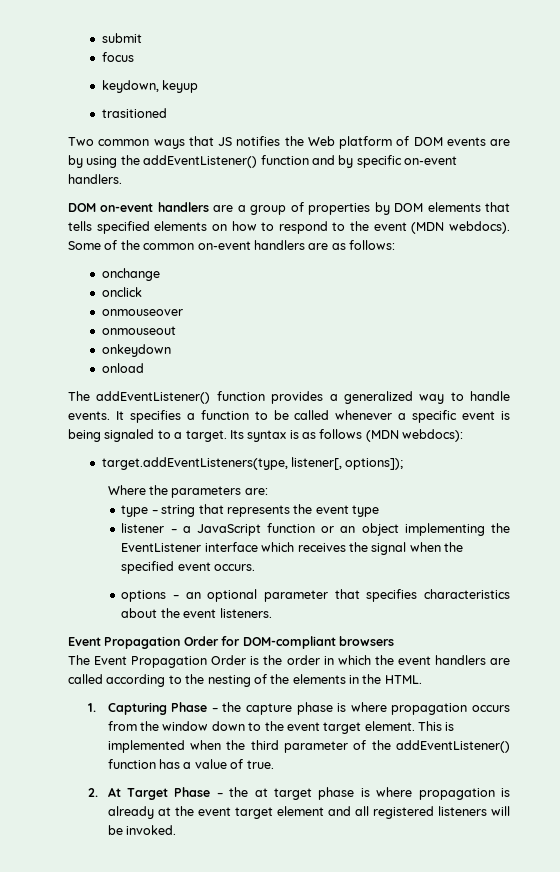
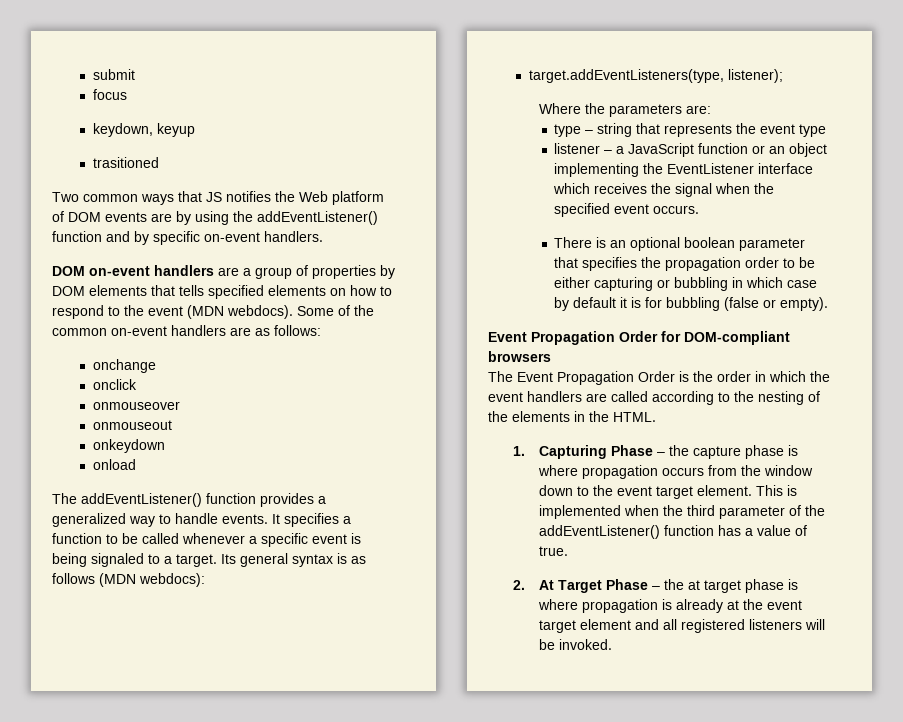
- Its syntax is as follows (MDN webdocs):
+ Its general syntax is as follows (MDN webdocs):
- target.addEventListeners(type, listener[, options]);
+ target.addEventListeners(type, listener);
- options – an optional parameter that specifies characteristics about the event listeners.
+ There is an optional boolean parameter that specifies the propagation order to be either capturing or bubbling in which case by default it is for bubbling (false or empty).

==

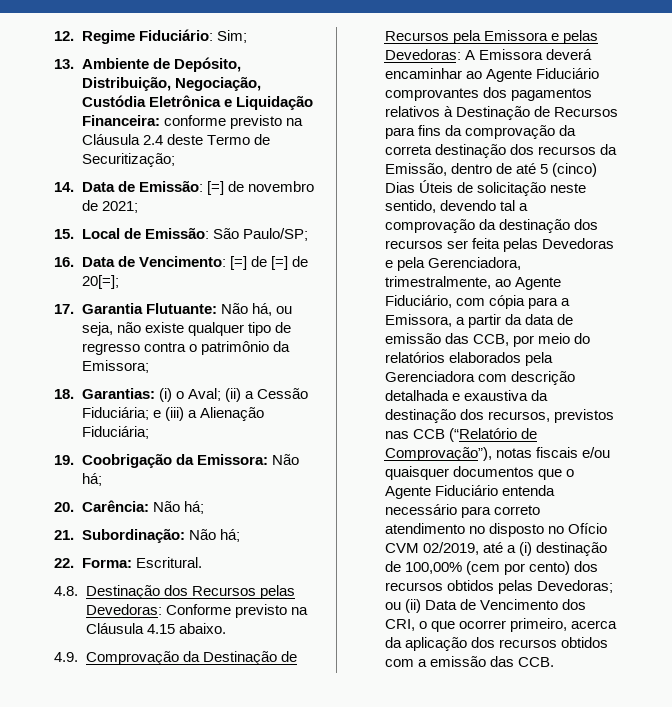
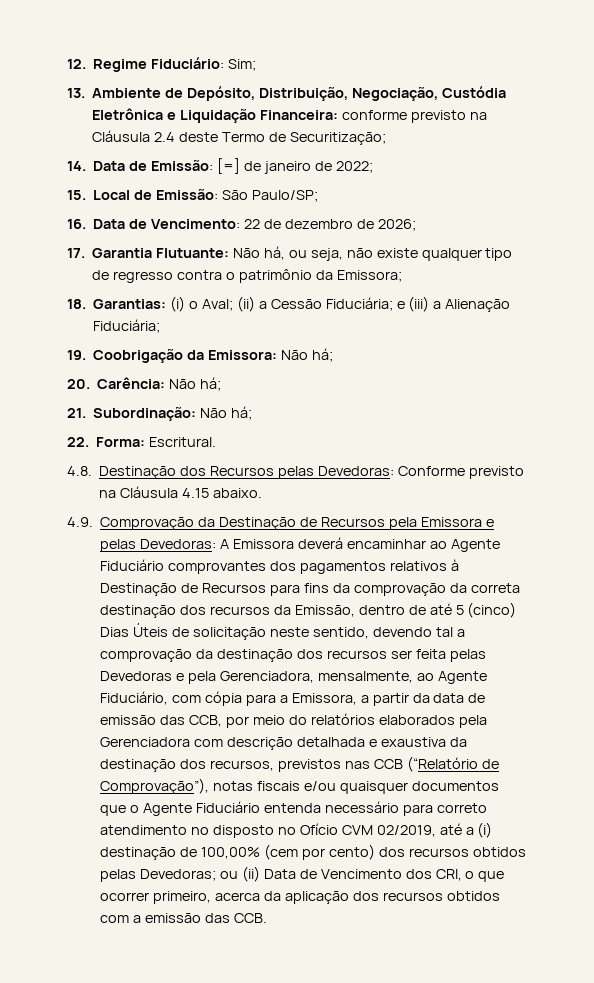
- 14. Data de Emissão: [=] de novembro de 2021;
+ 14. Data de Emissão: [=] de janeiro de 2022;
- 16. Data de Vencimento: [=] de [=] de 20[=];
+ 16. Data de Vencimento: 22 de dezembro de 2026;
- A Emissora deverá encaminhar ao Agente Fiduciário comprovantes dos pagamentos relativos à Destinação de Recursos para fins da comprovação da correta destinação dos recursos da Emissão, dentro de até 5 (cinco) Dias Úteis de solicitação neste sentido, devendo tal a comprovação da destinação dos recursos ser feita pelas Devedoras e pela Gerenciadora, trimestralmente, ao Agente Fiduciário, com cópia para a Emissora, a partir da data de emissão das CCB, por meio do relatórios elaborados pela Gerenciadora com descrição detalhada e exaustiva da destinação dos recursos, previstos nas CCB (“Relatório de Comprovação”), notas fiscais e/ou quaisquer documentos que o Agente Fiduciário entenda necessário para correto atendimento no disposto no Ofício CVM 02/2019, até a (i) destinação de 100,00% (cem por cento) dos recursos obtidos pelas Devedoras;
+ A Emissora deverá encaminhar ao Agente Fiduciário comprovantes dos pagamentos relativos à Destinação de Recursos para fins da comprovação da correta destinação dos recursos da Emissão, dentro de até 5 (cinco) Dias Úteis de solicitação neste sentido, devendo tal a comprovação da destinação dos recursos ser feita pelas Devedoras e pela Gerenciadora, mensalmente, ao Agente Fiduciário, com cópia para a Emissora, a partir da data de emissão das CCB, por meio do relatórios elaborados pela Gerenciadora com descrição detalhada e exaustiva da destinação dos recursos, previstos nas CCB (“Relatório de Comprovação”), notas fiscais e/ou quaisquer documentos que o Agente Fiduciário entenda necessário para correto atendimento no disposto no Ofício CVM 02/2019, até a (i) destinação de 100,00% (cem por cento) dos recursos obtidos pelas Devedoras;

▶ **Assignment**
Look above for the line holding "- 14. Data de" and the line holding "dezembro de 2026;". Retype both, and every line between them, word for word and nothing else.

▶ **Solution for this problem**
- 14. Data de Emissão: [=] de novembro de 2021;
+ 14. Data de Emissão: [=] de janeiro de 2022;
- 16. Data de Vencimento: [=] de [=] de 20[=];
+ 16. Data de Vencimento: 22 de dezembro de 2026;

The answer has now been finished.